What you have to do
Word for word, please restate the line that contains "<T> T selectOne(String" and all lines after it through the end of the material, minus the pictures.
══════════════════════════════
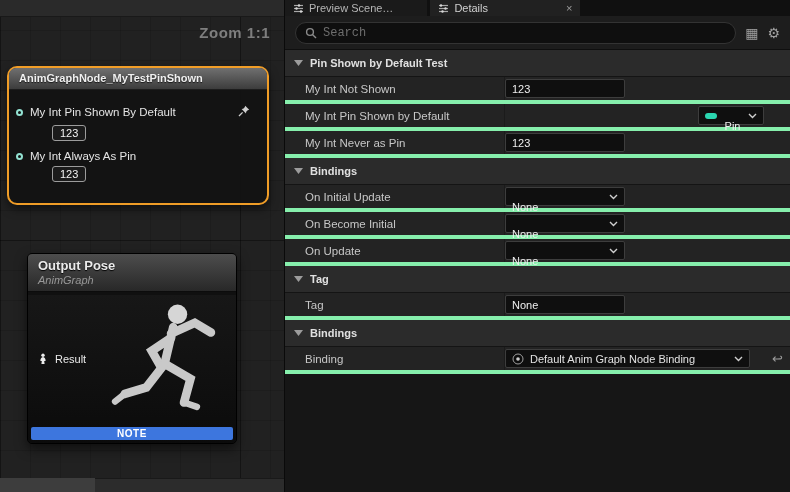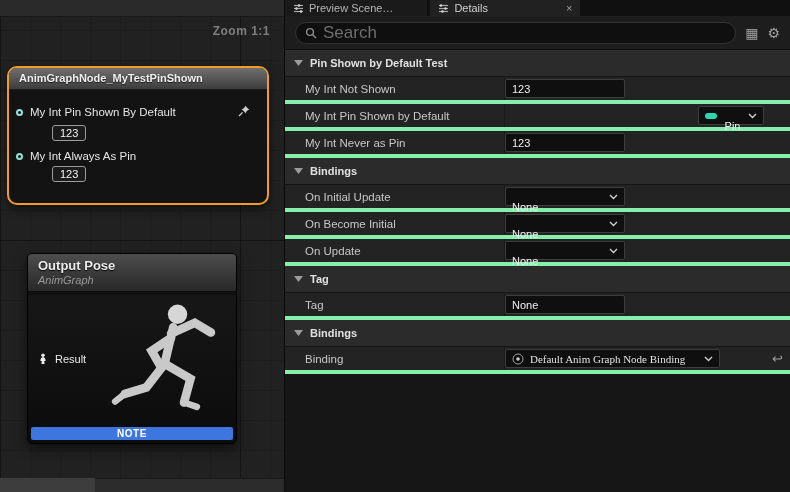"Zoom 1:1" .zoom-label { font-size: 12px -> 15px }
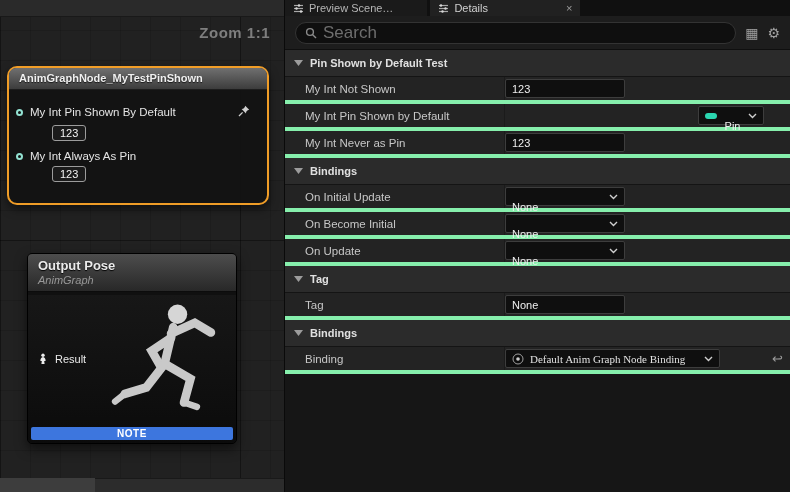"Search" .search-box input { font-family: Liberation Sans, sans-serif -> Liberation Mono, monospace; font-size: 17px -> 12px }
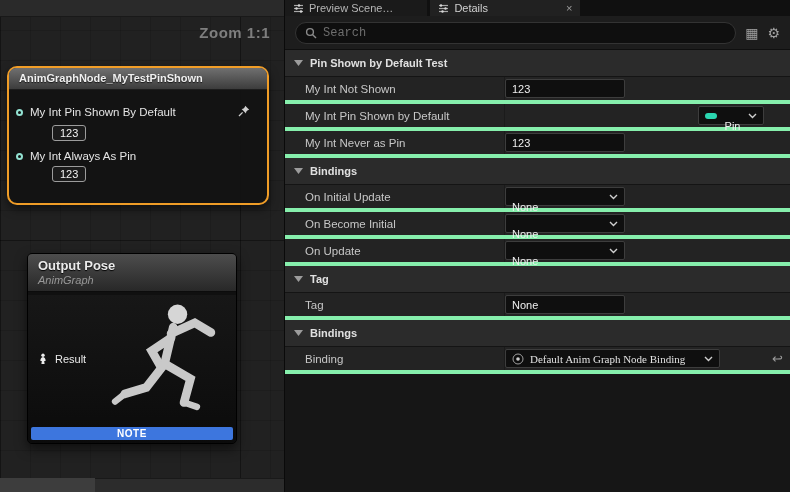"Default Anim Graph Node Binding" .binding-dropdown { font-family: Liberation Serif, serif -> none; width: 215px -> 245px }
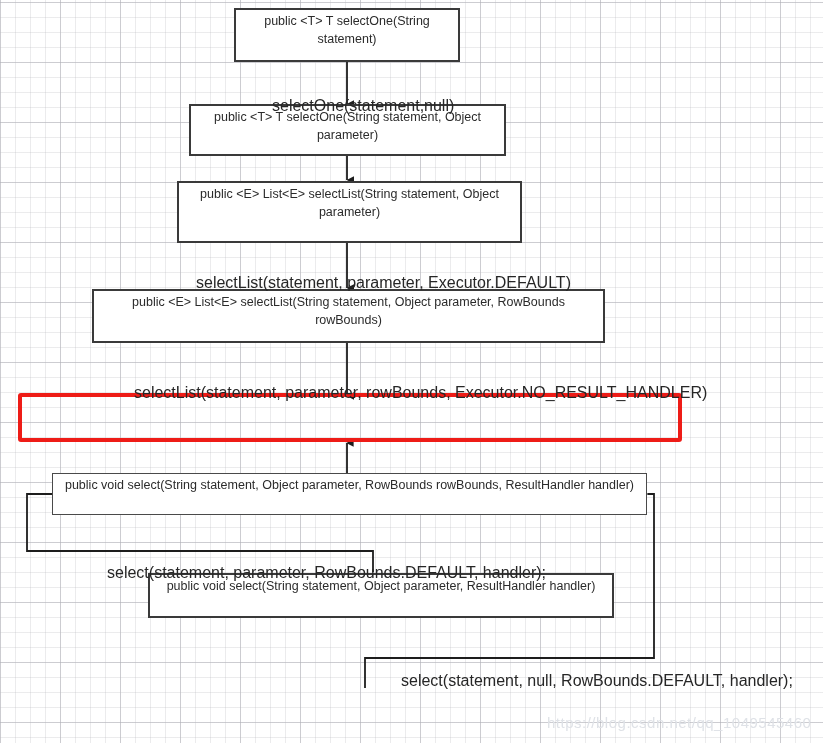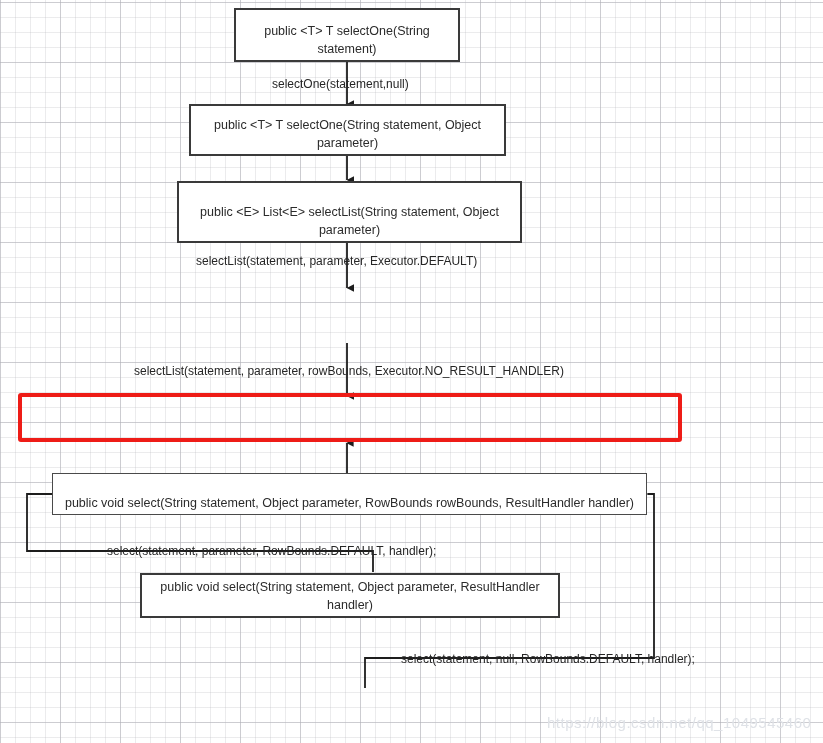"public <T> T selectOne(String statement)" .node { align-items: flex-end -> flex-start }
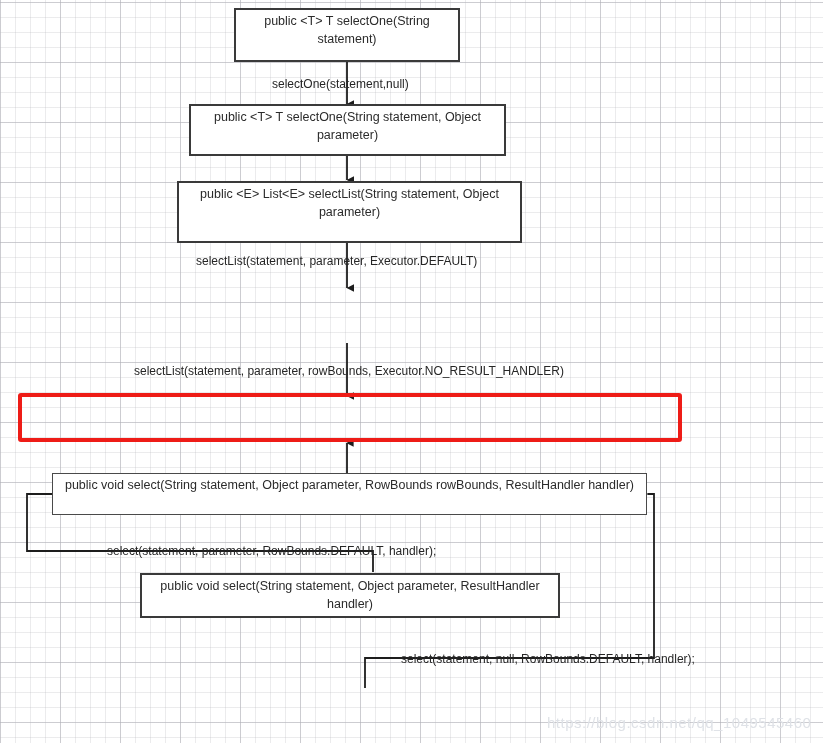"selectOne(statement,null)" .edge-label { font-size: 12px -> 16px; margin-top: none -> 20px }
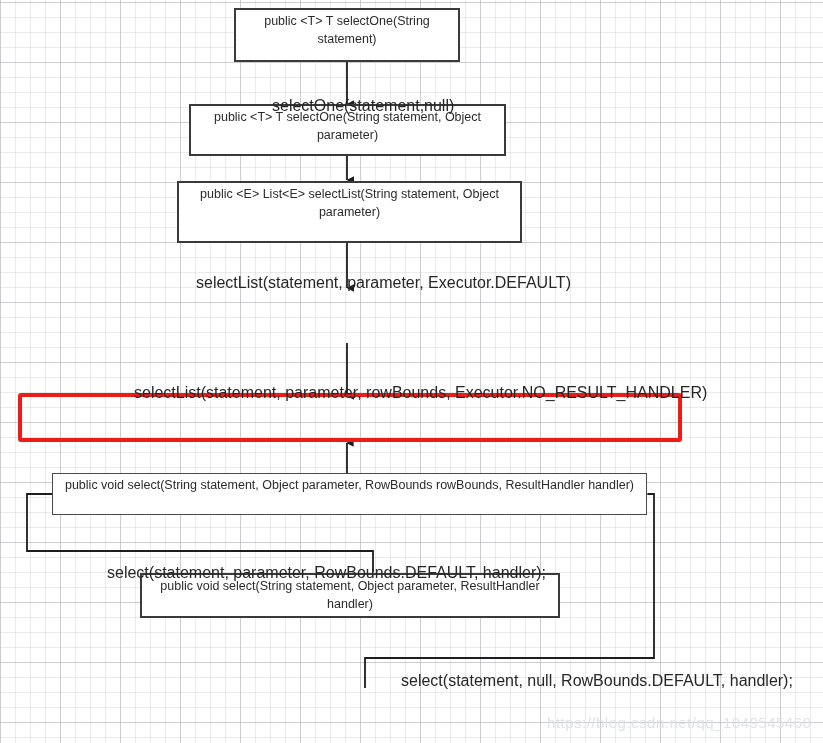"public <E> List<E> selectList(String statement, Object parameter," div.node { html: none -> <div> <span>public &lt;E&gt; List&lt;E&gt; selectList(String statement, Object parameter, RowBounds rowBounds)</span> </div> }
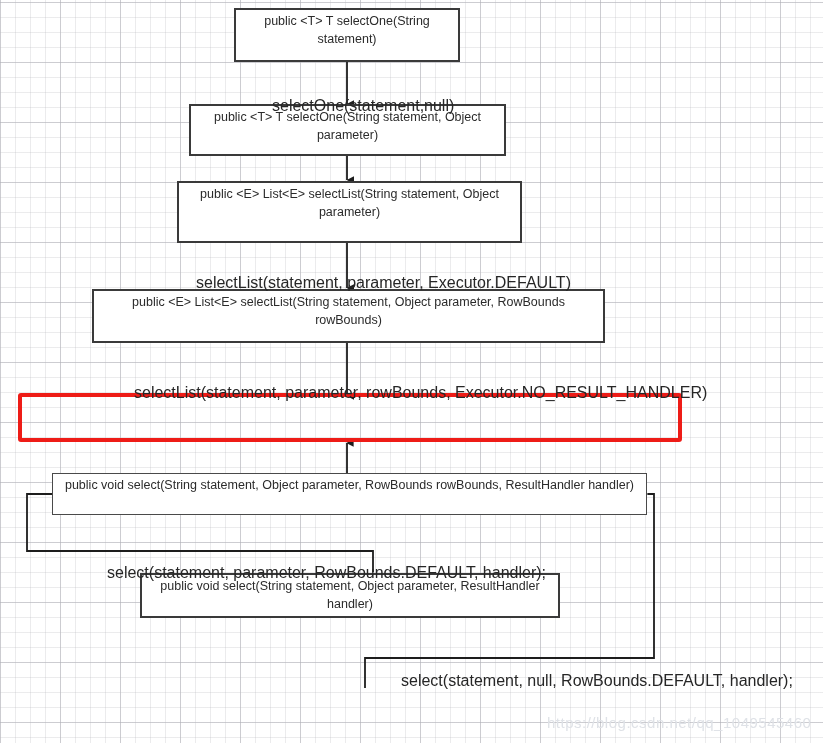"public void select(String statement, Object parameter," div.node { left: 140px -> 148px; width: 420px -> 466px }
══════════════════════════════
Task answer
"public <T> T selectOne(String statement)" .node { align-items: flex-end -> flex-start }
"selectOne(statement,null)" .edge-label { font-size: 12px -> 16px; margin-top: none -> 20px }
"public <E> List<E> selectList(String statement, Object parameter," div.node { html: none -> <div> <span>public &lt;E&gt; List&lt;E&gt; selectList(String statement, Object parameter, RowBounds rowBounds)</span> </div> }
"public void select(String statement, Object parameter," div.node { left: 140px -> 148px; width: 420px -> 466px }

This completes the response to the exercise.